Now, I understand firsthand the Spencer tract’s importance as a recreation resource for Whitefish and Flathead residents. And yes, hunting and hiking on state ground officially requires a Fish, Wildlife and Parks license. Licenses cost $8 to $10 depending on where you live and what you’re doing, but enforcement is on the “honor system,” that is, there isn’t any – and there’s dang little revenue.

Bottom line is, to raise education money, DNRC must either sell or lease land, or sell the stuff that grows on it, grass or trees. In 2003, when our late, lamented boom was its craziest, DNRC proposed selling at least parts of the Spencer block. A good plan would have kept the bulk of Spencer Mountain’s environmental and recreation amenities available to all, while fulfilling the education trust mandate. But DNRC ran into FOSM’s political hot saw. A potential showcase turned into a circus.

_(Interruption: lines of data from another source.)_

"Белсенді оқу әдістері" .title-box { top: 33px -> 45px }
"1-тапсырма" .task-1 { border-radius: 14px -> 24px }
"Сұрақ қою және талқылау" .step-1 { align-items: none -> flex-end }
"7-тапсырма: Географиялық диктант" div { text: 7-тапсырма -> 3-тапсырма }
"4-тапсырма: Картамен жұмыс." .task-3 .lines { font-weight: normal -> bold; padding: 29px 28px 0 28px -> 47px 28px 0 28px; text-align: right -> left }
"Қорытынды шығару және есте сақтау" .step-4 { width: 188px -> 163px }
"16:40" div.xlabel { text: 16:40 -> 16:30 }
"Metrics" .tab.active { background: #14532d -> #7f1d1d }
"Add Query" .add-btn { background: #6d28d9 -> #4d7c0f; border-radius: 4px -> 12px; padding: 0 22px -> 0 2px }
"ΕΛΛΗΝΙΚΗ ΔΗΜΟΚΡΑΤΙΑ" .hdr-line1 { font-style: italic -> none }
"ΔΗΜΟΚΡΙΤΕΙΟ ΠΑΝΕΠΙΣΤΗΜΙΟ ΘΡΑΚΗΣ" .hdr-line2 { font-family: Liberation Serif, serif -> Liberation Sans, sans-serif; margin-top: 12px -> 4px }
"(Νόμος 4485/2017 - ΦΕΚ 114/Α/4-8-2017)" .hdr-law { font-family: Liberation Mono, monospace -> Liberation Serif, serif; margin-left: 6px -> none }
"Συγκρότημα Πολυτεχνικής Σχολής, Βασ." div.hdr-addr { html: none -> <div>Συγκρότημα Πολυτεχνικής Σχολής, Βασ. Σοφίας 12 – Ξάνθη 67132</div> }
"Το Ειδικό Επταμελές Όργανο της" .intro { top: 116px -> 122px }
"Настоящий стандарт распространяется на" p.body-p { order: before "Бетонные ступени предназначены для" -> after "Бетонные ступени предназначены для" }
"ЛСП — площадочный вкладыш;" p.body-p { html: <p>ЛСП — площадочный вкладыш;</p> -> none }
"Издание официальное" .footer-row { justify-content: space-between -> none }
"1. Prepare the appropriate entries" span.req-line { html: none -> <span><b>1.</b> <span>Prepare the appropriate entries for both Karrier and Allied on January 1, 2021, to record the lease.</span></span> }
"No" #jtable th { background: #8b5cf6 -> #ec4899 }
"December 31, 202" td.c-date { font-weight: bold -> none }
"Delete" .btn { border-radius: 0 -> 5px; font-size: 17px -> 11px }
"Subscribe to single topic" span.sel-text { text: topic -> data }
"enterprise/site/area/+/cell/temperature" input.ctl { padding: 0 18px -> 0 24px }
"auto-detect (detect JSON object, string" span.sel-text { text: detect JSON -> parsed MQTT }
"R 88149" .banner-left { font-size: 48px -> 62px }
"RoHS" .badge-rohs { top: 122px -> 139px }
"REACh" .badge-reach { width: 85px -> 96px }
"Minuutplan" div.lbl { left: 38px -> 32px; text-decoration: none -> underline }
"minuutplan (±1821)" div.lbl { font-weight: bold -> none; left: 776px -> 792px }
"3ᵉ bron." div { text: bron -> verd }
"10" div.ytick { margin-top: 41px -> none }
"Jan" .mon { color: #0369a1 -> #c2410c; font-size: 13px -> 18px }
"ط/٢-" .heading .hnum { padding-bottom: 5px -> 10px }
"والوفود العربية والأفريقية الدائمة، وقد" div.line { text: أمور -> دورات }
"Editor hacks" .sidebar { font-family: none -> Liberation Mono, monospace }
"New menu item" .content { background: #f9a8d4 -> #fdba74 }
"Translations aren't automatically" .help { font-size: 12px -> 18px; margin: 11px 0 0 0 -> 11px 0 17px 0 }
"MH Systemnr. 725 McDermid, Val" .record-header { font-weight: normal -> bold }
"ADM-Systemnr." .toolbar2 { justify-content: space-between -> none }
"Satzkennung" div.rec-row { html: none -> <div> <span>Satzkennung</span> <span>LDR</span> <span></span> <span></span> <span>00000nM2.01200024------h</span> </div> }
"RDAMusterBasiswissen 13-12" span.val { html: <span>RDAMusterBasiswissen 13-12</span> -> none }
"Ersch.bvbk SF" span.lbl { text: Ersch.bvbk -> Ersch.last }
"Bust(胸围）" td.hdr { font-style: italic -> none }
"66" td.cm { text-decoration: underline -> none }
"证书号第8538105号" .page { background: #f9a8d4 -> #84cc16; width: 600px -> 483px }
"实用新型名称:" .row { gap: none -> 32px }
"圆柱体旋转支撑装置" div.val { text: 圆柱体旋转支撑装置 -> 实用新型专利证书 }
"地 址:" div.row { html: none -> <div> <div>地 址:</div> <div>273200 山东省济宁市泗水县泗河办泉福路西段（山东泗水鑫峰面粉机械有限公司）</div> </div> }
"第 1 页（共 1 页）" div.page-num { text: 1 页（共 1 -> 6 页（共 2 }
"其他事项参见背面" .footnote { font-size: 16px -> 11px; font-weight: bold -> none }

I guess Friends of Spencer Mountain feel they have a proprietary, “special” interest in the Spencer block because they “saved” it and wrote a so-called neighborhood plan. But the money to implement the plan won’t fall from the sky. If DNRC can’t sell the dirt, what’s left? Wood.

Never mind the neighborhood plan was agreed to at a cost of millions not only to the state trust, but to about 900,000 other Montanans. Wasn’t that enough? You betcha it was, so if Montana DNRC now wants to cut some trees, by gosh, let them.